• **TASK DESCRIPTION**: What is needed is the number of lines below that contain the word "repo", with no other output.

[Detected change data]
☆ ☆ ☆ ☆

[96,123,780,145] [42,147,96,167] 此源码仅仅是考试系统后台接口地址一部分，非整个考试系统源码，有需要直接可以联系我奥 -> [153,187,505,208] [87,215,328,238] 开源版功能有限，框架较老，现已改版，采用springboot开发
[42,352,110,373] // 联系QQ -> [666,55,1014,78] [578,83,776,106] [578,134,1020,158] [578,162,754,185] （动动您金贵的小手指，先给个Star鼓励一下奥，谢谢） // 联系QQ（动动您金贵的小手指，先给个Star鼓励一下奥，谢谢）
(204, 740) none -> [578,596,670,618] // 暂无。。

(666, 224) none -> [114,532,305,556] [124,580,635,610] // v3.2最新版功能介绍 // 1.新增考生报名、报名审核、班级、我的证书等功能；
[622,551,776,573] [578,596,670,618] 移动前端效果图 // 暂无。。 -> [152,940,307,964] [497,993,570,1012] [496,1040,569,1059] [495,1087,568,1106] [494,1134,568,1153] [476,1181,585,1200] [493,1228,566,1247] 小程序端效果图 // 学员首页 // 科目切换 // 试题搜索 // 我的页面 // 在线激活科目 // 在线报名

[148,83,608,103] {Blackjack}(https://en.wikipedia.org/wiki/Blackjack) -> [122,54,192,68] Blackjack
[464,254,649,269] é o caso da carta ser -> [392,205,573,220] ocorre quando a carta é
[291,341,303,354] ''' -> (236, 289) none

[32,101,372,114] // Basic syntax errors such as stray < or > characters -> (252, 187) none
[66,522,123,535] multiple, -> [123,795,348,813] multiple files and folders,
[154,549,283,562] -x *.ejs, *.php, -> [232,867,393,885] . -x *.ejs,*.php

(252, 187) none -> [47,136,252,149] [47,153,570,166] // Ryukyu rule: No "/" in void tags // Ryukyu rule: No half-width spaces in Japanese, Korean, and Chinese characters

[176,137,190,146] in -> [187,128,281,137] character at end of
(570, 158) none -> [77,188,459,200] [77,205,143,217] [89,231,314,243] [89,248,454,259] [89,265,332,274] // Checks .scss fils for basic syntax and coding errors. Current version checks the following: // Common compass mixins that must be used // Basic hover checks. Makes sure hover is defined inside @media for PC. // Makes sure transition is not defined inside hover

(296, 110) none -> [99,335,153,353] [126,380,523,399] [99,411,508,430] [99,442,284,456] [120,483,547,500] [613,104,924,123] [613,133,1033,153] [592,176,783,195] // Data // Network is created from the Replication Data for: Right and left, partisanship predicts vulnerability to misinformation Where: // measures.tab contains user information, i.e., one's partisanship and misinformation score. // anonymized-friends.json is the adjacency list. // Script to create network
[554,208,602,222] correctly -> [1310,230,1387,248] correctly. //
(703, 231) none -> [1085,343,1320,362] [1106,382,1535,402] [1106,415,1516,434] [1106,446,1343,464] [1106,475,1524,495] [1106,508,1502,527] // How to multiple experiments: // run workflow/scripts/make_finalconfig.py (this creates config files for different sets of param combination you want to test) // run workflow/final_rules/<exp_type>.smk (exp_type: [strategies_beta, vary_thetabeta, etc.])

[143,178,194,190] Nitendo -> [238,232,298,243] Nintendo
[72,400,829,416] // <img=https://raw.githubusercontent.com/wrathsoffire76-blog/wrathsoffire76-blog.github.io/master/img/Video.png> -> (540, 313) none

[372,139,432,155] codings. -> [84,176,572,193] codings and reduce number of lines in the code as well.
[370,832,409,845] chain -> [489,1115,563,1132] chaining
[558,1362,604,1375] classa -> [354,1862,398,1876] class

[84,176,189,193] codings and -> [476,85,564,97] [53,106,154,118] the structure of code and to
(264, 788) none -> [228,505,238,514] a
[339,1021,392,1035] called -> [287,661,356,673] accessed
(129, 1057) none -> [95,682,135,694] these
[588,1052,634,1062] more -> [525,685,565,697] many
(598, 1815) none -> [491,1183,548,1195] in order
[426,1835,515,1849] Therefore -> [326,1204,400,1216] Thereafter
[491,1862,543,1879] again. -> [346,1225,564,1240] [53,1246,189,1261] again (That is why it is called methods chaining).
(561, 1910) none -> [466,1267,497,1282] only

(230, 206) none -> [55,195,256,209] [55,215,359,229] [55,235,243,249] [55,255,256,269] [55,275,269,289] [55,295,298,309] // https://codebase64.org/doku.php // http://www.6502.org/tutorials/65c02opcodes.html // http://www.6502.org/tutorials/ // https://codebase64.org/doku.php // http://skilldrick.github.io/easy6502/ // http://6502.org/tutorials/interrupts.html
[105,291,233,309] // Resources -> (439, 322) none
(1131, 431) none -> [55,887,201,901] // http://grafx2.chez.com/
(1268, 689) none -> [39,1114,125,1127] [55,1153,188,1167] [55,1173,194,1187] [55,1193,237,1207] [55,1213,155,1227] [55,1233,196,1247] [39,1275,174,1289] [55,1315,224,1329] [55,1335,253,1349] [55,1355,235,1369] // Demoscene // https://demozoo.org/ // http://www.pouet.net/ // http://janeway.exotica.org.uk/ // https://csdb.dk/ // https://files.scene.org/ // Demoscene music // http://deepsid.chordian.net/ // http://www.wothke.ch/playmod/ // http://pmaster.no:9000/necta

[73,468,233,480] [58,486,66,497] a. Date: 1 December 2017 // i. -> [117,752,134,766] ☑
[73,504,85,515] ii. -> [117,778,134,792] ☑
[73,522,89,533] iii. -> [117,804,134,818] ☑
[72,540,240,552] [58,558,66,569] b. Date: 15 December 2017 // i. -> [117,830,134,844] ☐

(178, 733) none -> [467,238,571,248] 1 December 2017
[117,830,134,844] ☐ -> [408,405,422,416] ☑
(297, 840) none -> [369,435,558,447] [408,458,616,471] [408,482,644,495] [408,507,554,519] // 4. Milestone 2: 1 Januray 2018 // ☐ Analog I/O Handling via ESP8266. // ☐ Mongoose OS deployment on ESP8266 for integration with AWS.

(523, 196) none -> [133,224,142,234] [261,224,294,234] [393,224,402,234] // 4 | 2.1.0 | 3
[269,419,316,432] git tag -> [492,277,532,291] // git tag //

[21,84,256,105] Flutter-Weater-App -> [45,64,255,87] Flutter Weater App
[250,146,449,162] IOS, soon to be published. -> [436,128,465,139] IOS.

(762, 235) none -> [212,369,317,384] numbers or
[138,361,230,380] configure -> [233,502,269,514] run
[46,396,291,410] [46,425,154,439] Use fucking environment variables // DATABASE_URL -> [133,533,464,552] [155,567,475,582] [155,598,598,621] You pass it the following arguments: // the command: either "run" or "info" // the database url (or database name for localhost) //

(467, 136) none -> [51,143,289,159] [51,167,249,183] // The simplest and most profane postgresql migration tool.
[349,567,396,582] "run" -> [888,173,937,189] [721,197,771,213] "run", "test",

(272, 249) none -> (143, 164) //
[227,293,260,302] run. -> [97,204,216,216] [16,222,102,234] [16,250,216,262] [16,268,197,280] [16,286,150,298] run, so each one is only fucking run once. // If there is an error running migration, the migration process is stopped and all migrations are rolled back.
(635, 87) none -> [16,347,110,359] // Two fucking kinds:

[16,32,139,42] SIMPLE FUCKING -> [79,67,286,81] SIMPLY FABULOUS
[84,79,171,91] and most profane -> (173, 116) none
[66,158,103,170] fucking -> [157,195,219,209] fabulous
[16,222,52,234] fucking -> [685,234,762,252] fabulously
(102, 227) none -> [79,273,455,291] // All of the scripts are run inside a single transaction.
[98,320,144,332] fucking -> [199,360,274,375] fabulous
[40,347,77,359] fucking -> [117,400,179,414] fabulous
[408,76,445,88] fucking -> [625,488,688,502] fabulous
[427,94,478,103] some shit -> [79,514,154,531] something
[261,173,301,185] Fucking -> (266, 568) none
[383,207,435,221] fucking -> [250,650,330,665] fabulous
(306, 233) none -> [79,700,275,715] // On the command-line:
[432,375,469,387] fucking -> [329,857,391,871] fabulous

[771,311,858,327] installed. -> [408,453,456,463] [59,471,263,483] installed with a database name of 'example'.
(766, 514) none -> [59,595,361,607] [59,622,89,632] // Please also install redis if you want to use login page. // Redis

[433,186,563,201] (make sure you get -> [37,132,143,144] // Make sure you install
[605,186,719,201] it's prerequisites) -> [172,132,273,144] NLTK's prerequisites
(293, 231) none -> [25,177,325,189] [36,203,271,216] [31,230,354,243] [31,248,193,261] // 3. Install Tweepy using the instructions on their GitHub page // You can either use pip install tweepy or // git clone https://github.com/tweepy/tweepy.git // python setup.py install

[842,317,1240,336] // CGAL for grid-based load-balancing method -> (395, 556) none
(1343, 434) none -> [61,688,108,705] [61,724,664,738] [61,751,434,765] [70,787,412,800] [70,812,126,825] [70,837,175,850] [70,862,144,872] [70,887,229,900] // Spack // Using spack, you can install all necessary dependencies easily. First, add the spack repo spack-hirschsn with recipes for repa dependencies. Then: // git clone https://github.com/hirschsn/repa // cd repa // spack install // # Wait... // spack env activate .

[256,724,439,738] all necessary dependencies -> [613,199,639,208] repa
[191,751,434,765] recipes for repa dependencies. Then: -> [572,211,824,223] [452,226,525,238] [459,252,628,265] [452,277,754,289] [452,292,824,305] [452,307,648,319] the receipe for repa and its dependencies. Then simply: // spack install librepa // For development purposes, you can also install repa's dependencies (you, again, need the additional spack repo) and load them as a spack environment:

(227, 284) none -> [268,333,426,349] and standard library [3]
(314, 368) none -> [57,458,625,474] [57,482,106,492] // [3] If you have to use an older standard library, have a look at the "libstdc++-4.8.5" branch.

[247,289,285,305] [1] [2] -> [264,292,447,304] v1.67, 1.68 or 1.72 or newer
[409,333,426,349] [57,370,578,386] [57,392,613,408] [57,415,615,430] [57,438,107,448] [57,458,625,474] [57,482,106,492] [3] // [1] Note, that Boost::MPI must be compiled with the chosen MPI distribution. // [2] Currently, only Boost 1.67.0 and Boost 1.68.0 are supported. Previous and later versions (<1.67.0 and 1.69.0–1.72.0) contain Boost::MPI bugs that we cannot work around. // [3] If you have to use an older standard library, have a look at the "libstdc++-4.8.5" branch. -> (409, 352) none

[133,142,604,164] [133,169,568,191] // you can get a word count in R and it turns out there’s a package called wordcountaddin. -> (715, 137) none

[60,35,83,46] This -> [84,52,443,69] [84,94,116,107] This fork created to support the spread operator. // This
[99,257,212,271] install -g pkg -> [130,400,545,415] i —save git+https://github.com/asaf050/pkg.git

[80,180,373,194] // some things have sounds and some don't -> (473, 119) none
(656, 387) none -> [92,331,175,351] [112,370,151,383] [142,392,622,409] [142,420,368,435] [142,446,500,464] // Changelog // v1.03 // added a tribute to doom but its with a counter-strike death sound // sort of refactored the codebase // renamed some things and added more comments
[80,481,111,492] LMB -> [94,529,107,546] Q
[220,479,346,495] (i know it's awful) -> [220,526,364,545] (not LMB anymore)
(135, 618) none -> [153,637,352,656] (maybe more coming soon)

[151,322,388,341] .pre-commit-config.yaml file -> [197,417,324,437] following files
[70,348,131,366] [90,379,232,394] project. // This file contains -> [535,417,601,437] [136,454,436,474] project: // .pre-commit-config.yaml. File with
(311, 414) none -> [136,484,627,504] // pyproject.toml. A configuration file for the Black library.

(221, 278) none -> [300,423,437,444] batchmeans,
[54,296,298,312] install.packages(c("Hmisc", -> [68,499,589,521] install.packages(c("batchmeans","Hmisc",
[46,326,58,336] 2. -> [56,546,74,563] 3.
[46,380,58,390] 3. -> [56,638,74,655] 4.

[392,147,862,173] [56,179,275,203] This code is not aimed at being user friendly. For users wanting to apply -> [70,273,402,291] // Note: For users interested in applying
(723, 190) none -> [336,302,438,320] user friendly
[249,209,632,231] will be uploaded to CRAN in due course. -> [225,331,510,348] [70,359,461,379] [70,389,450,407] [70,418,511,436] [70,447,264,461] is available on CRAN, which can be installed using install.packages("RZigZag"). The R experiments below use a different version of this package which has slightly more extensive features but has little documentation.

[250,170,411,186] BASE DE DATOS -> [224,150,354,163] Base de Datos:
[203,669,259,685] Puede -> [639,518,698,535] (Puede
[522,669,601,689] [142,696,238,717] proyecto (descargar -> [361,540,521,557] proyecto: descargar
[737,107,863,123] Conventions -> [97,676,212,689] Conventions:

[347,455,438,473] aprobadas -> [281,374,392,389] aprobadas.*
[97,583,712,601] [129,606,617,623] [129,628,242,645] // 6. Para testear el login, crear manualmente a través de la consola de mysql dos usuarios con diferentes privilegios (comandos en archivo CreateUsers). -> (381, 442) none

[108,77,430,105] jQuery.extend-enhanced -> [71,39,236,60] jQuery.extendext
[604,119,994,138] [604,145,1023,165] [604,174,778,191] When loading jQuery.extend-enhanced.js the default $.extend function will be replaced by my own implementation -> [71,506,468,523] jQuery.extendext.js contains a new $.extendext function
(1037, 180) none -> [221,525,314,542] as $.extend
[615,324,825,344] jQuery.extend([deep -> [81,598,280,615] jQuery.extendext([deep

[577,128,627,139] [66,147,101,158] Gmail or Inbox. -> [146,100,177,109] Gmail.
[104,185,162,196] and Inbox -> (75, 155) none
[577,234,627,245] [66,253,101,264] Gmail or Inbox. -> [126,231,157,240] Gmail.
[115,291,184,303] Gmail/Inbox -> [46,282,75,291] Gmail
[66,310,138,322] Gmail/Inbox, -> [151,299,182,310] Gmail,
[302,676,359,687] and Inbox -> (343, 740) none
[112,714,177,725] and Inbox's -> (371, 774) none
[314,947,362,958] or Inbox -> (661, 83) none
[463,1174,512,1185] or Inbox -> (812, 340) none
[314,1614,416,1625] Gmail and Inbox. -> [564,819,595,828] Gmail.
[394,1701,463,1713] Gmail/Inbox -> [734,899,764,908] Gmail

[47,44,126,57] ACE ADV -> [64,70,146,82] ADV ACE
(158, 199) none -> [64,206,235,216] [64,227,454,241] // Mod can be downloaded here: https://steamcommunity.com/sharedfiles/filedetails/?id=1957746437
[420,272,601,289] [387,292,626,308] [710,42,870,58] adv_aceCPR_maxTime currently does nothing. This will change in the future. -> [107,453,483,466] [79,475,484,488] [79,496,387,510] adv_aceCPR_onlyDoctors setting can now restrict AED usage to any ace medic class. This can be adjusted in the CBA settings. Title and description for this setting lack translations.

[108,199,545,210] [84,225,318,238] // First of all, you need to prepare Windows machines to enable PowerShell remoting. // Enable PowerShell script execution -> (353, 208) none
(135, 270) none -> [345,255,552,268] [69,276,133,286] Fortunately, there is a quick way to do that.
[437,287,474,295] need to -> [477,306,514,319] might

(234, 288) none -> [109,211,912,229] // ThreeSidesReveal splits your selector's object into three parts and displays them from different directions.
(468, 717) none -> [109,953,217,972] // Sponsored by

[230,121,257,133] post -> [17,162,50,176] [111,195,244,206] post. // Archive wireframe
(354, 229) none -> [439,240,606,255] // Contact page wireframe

☆ ☆ ☆ ☆

• **TASK RESPONSE**: 2